The controversial findings regarding CD57+ lymphocyte proliferation can be reconciled by understanding the critical influence of experimental conditions:

These findings highlight the importance of standardized methodologies when studying CD57+ lymphocyte populations. The previously reported impaired proliferation of CD8hiCD57+ cells may be attributable to suboptimal culture conditions rather than an intrinsic cellular property . Researchers must carefully consider these variables when designing experiments to evaluate the functional properties of CD57+ cells.

What emerging applications exist for CD57 Biotin Antibody in cancer research and immunotherapy development?

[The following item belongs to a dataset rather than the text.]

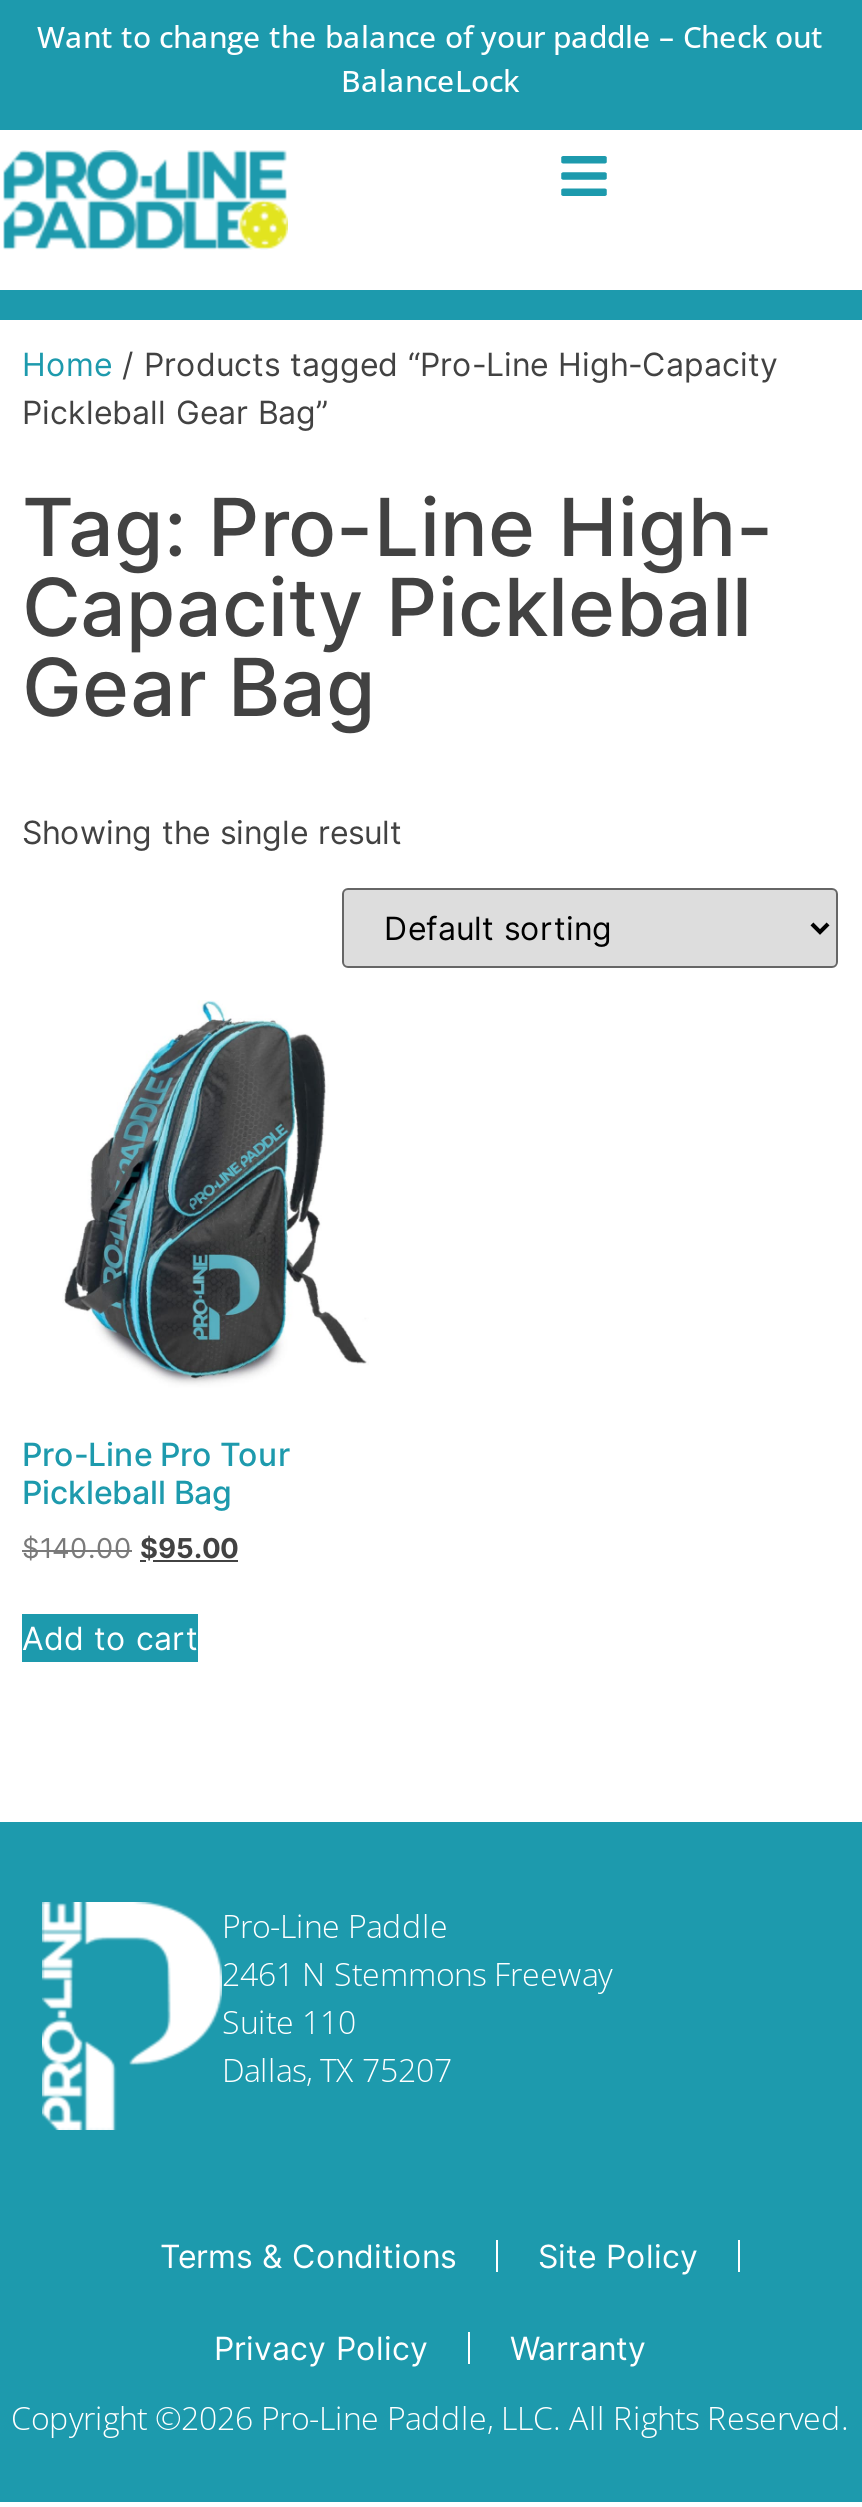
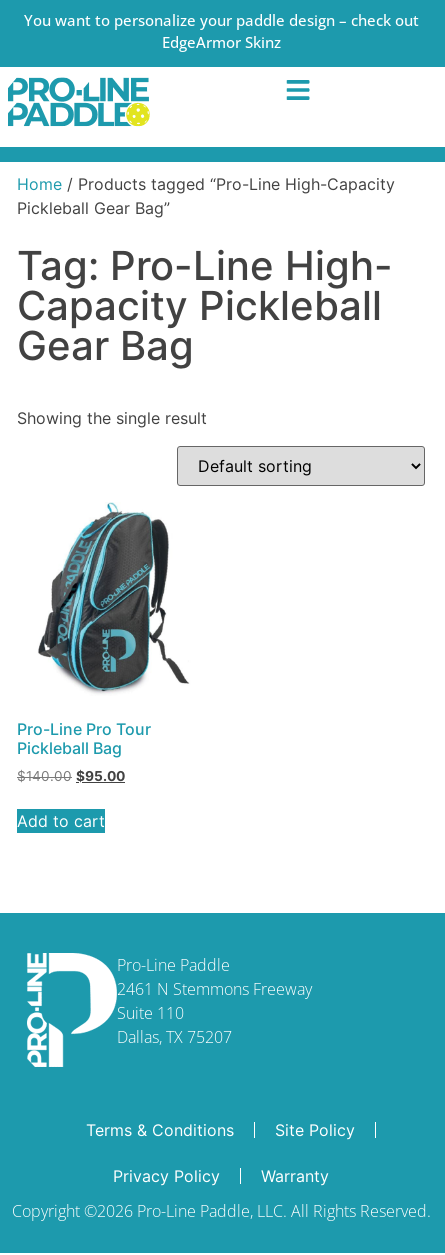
[37,16,823,100] Want to change the balance of your paddle – Check out | BalanceLock -> [24,10,418,52] You want to personalize your paddle design – check out | EdgeArmor Skinz

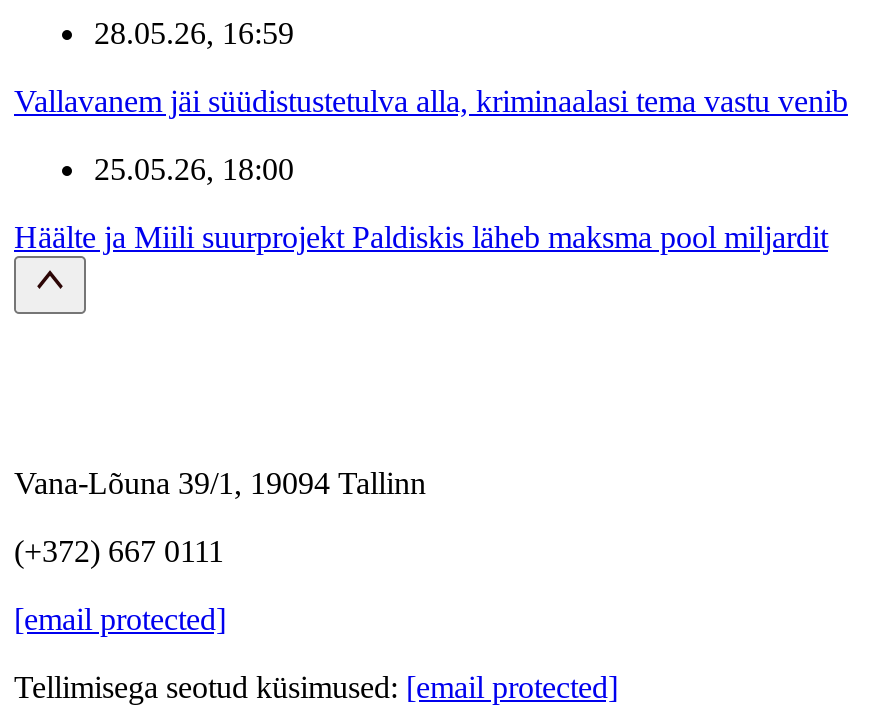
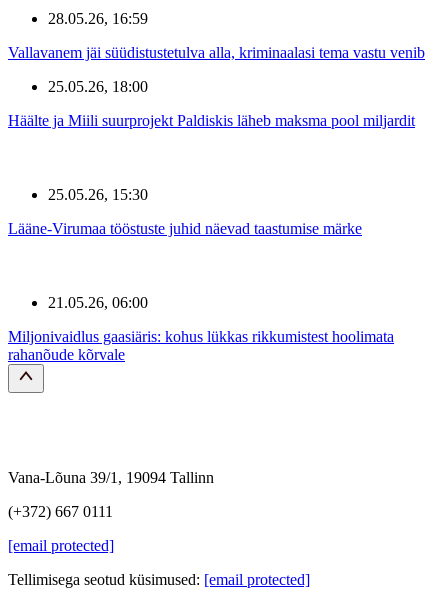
none -> [8,186,362,237] 25.05.26, 15:30 | Lääne-Virumaa tööstuste juhid näevad taastumise märke
none -> [8,294,394,363] 21.05.26, 06:00 | Miljonivaidlus gaasiäris: kohus lükkas rikkumistest hoolimata | rahanõude kõrvale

CD57 Biotin Antibody has growing applications in cancer research and immunotherapy development, particularly in:

• Tumor microenvironment analysis:

  • Identification and quantification of tumor-infiltrating CD57+ lymphocytes as potential prognostic biomarkers

  • Spatial distribution mapping of CD57+ cells relative to tumor cells and other immune populations

  • Assessment of CD57 expression on tumor cells themselves, as in neuroblastoma

• Immune checkpoint therapy response prediction:

  • Evaluation of CD57 as a potential biomarker for immunotherapy response

  • Correlation of CD57+ cell frequencies with clinical outcomes after checkpoint inhibitor treatment

  • Integration of CD57 into multiparameter immune profiling panels for comprehensive immune status assessment

• Novel therapeutic target identification:

  • CD57high neuroblastoma cells show enhanced tumorigenic and invasive properties

  • Targeting CD57-dependent pathways may provide new therapeutic strategies

  • CD57-blocking approaches may inhibit invasion in certain tumor contexts

• Cell-based therapy development:

  • Monitoring CD57 expression on adoptively transferred T cells to track differentiation status

  • Selection or depletion of CD57+ populations for optimized cell therapy products

  • Assessment of CD57 dynamics as a biomarker of T cell exhaustion or persistence

The diverse roles of CD57 in tumor biology and immune cell function position it as a valuable marker for both basic and translational cancer research, with potential implications for developing novel diagnostic and therapeutic approaches.